(Beginning of ENTRIES PROVIDED)
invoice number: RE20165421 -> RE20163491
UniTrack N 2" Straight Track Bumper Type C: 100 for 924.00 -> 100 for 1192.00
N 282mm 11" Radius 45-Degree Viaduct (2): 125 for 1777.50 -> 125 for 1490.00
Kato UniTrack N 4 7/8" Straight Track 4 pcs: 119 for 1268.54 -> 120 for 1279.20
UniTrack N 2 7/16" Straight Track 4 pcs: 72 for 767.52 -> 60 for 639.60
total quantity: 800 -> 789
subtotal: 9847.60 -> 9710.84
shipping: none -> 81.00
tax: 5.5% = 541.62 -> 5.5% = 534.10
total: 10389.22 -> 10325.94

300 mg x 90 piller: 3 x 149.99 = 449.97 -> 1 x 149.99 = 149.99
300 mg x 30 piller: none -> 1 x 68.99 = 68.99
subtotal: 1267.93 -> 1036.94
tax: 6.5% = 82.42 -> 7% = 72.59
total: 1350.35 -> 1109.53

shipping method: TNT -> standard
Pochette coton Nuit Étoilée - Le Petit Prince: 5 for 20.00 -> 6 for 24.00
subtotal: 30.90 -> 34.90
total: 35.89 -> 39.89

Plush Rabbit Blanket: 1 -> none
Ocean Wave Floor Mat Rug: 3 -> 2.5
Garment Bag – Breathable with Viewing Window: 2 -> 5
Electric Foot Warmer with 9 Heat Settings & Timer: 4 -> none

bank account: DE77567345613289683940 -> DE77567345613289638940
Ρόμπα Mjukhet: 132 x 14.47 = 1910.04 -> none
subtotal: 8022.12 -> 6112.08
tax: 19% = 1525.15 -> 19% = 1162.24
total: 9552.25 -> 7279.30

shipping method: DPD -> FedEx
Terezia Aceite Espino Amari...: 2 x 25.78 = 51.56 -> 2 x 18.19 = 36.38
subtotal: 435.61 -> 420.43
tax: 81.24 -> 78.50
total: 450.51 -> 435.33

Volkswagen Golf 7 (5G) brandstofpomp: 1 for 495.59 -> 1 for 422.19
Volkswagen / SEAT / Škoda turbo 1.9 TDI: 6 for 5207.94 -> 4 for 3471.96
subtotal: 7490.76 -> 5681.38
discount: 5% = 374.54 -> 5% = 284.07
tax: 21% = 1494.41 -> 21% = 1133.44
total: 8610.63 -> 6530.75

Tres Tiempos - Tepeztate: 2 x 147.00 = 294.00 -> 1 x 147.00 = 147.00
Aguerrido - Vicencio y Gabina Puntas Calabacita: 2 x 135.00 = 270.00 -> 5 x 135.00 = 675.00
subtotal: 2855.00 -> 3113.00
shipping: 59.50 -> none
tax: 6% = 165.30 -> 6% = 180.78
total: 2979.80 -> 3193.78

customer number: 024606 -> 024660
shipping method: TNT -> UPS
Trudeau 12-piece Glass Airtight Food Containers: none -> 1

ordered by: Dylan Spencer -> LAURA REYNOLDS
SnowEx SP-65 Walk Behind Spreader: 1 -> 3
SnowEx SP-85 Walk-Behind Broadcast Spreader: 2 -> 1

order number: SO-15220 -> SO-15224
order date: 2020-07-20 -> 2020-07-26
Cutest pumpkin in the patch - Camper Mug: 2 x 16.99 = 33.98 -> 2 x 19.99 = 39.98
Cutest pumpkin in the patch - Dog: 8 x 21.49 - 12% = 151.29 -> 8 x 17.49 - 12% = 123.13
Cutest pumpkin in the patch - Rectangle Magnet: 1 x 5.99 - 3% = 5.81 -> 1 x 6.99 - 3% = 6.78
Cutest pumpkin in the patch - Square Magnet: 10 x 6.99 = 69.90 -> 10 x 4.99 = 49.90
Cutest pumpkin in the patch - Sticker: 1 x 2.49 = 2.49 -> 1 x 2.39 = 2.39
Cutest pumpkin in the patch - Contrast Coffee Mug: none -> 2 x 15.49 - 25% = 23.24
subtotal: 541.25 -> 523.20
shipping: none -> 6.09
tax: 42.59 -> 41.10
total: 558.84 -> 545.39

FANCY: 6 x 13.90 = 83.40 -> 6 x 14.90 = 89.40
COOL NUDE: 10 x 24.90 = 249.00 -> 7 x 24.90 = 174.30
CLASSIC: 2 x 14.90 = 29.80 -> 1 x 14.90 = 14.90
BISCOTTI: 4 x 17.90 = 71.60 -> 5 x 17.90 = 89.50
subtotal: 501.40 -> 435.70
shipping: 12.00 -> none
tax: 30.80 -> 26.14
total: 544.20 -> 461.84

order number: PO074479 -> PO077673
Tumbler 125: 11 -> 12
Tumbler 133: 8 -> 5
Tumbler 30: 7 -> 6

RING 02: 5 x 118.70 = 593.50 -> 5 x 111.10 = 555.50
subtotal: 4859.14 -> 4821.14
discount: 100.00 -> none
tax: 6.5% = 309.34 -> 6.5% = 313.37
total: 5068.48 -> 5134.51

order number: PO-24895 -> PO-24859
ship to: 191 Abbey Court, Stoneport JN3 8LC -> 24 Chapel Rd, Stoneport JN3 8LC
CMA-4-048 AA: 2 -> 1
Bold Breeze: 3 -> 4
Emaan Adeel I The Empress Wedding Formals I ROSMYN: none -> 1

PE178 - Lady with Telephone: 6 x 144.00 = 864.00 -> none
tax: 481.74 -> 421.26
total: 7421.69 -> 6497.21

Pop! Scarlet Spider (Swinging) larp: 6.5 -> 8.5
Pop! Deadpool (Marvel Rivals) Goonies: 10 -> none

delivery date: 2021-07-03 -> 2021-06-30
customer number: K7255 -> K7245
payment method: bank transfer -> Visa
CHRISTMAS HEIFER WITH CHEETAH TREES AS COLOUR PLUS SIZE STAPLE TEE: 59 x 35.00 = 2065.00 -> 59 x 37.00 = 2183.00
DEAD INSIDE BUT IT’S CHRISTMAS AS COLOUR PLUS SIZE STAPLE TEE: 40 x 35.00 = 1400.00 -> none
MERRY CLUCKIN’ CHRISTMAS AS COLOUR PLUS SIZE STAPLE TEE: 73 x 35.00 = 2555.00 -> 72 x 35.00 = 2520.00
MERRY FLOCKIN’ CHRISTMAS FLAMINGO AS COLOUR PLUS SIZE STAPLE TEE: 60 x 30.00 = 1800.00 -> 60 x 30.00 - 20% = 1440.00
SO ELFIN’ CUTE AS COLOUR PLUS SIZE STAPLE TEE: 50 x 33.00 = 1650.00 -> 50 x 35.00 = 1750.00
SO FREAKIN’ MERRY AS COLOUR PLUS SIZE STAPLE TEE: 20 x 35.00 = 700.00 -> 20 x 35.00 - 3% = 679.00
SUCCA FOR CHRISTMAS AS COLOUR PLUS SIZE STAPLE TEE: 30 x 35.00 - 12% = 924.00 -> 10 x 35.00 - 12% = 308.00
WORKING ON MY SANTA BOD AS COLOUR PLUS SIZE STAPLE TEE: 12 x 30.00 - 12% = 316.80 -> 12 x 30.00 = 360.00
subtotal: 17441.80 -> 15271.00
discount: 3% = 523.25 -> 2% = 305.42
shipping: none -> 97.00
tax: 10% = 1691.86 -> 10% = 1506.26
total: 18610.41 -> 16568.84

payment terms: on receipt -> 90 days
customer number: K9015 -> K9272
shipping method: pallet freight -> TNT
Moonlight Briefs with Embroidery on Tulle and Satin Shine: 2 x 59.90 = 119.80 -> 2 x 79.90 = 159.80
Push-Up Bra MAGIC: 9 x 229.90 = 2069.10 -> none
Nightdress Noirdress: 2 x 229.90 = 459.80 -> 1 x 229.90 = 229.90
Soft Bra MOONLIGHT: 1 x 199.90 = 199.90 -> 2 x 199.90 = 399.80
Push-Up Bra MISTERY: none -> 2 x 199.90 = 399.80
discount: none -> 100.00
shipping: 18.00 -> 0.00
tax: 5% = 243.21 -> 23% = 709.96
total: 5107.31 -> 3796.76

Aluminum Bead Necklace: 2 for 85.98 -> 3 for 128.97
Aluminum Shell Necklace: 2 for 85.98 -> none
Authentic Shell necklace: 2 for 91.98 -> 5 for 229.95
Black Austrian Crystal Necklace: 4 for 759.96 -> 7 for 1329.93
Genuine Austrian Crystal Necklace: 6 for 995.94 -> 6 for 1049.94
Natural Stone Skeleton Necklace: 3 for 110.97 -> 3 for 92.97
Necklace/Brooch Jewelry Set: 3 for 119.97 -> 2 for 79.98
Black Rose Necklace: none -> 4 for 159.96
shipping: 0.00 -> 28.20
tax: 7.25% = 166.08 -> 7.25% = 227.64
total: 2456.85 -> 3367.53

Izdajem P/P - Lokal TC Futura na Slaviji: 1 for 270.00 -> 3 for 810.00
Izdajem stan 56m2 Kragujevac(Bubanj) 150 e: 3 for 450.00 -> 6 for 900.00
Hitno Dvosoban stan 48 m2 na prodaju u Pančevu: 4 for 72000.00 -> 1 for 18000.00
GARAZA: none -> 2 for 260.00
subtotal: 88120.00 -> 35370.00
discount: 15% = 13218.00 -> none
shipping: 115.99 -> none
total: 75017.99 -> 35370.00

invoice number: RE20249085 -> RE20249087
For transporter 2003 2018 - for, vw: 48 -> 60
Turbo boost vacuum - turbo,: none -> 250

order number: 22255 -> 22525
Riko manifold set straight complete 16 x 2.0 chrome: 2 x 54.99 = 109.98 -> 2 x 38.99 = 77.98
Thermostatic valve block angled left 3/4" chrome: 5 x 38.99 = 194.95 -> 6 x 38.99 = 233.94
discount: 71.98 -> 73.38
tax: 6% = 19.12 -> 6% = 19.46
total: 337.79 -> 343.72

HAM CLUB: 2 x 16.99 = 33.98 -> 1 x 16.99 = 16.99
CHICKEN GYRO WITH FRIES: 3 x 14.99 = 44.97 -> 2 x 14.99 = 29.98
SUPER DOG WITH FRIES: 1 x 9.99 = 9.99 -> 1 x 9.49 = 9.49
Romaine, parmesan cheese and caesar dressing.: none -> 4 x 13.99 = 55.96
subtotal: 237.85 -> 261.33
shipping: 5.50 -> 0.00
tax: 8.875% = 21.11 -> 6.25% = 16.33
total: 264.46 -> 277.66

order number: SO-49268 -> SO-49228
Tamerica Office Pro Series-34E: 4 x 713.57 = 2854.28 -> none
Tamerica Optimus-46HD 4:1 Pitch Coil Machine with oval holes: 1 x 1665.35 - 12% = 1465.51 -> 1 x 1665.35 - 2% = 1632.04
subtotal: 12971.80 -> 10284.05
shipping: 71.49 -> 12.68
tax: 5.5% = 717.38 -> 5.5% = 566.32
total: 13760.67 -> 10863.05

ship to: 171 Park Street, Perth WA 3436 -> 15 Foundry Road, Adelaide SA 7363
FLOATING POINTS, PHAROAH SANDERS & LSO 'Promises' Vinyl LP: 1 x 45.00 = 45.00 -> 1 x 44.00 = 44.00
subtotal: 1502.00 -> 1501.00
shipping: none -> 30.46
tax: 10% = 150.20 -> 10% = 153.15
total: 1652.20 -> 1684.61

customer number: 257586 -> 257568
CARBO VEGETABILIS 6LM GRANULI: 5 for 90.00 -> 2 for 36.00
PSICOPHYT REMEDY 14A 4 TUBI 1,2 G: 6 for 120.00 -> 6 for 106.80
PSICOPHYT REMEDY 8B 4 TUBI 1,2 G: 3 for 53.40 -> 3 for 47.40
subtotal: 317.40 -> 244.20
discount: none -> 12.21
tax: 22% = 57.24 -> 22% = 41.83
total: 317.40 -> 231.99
(End of ENTRIES PROVIDED)
Above are records; repeat only the lines starting at the line with "total: 544.20 -> 461.84" and ending at the line with "total: 5068.48 -> 5134.51", exactly as they appear, both included.

- REPLY
total: 544.20 -> 461.84

order number: PO074479 -> PO077673
Tumbler 125: 11 -> 12
Tumbler 133: 8 -> 5
Tumbler 30: 7 -> 6

RING 02: 5 x 118.70 = 593.50 -> 5 x 111.10 = 555.50
subtotal: 4859.14 -> 4821.14
discount: 100.00 -> none
tax: 6.5% = 309.34 -> 6.5% = 313.37
total: 5068.48 -> 5134.51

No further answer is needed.